A few days ago I posted about an approaching discontinuity I called the Cusp.

This is probably not the first discontinuity the world grapples with, but in previous cases, a convenient war helped the economy transition the discontinuity: spiralling-inflationed Germany breaking open WWII is the last example, and I wish I was more comfortable with key historical data to seek more confirmations.

When you think cynically about it, a war is the perfect way to get countries out of a tight economic situation: a war economy creates skyrocketing demand for high cost artifacts with a short shelf life (airplanes, ships, tanks, bombs…) delivering a sudden jolt to the manufacturing sector; it creates instant full employment, which costs bundles increasing national debt, but no political cost: Moody’s does not have a voice during a war and it eliminates the surplus workers perpetuating in a more sustainable way the full employment status.

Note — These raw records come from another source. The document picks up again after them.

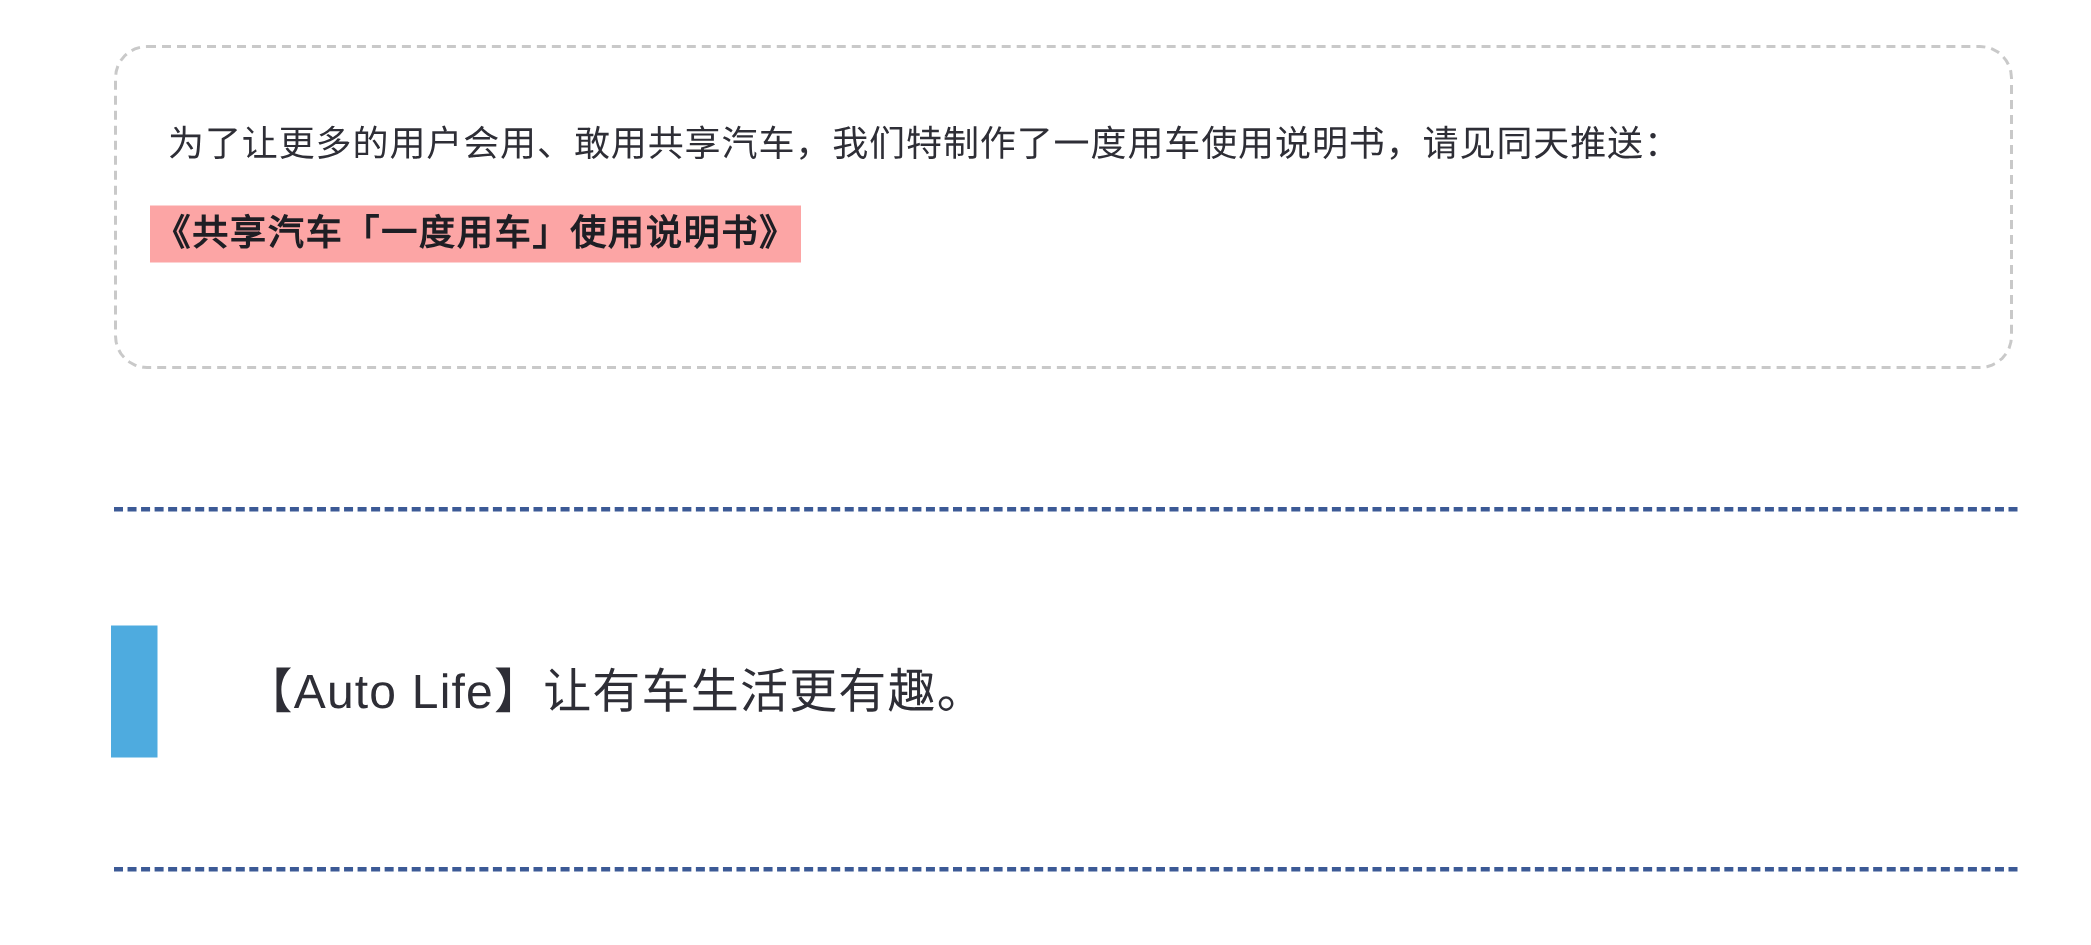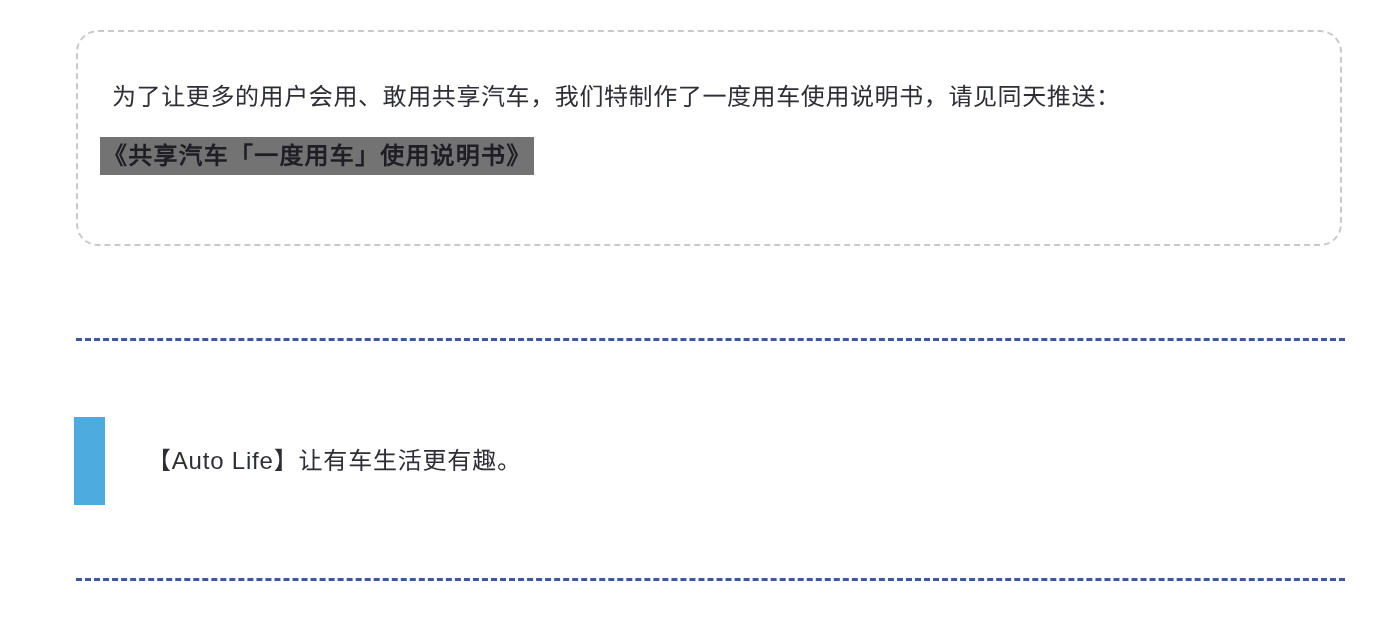--- a/index.html
+++ b/index.html
@@ -52,7 +52,7 @@
   }
 
   .highlight-title {
-    background: #737373;
+    background: #fca5a5;
     color: #1e1e24;
     font-size: 24px;
     font-weight: 700;

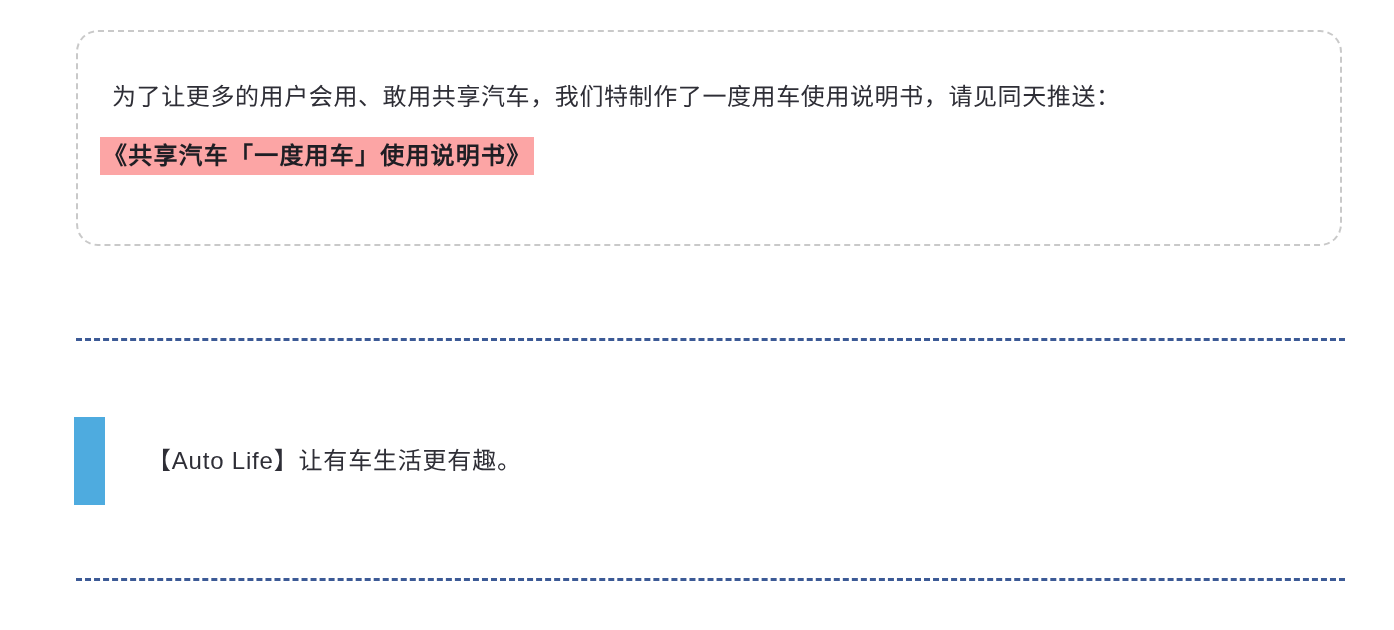--- a/index.html
+++ b/index.html
@@ -92,8 +92,8 @@
   }
 
   .quote-text {
-    margin-left: 42px;
-    font-size: 24px;
+    margin-left: 58px;
+    font-size: 32px;
     line-height: 34px;
     color: #2e2e36;
     letter-spacing: 0.8px;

And after the war is over, nations must rebuild themselves, creating another humongous source of growth and prosperity.

The current crisis has almost equalled in length WWII, and while I have compared it before to a true war, the lack of massacres and destruction is not providing any of the windfall a “real” war would provide, leaving us with a stagnating situation.

I have an unsupported suspicion that the transition from a carbon-based to an oil-based economy was the cause of the two World Wars (which in this sense are a double-dip single war): it was an irresistible transition brought about by the immense desirability of unlimited mobility of people and goods; it created industrial empires but relocated immense wealth from the manufacturing hearts of Europe and America to the Middle East and Russia, requiring a tectonic rebalance of power and redesign of the world force system.

Today it is perhaps the shift from an atom-based economy to a bit-based one that’s driving us headlong in another unbalanced state; the immense desirability of the world’ goods and services at our fingertips, the dematerialization of transactions and the potential for decoupling finance from economy are all pushing in the same direction, but without the cleansing fire of napalm (as Lt. Kilgore would call it), the foul smell of the old system decay’ may choke us far longer than in previous instances.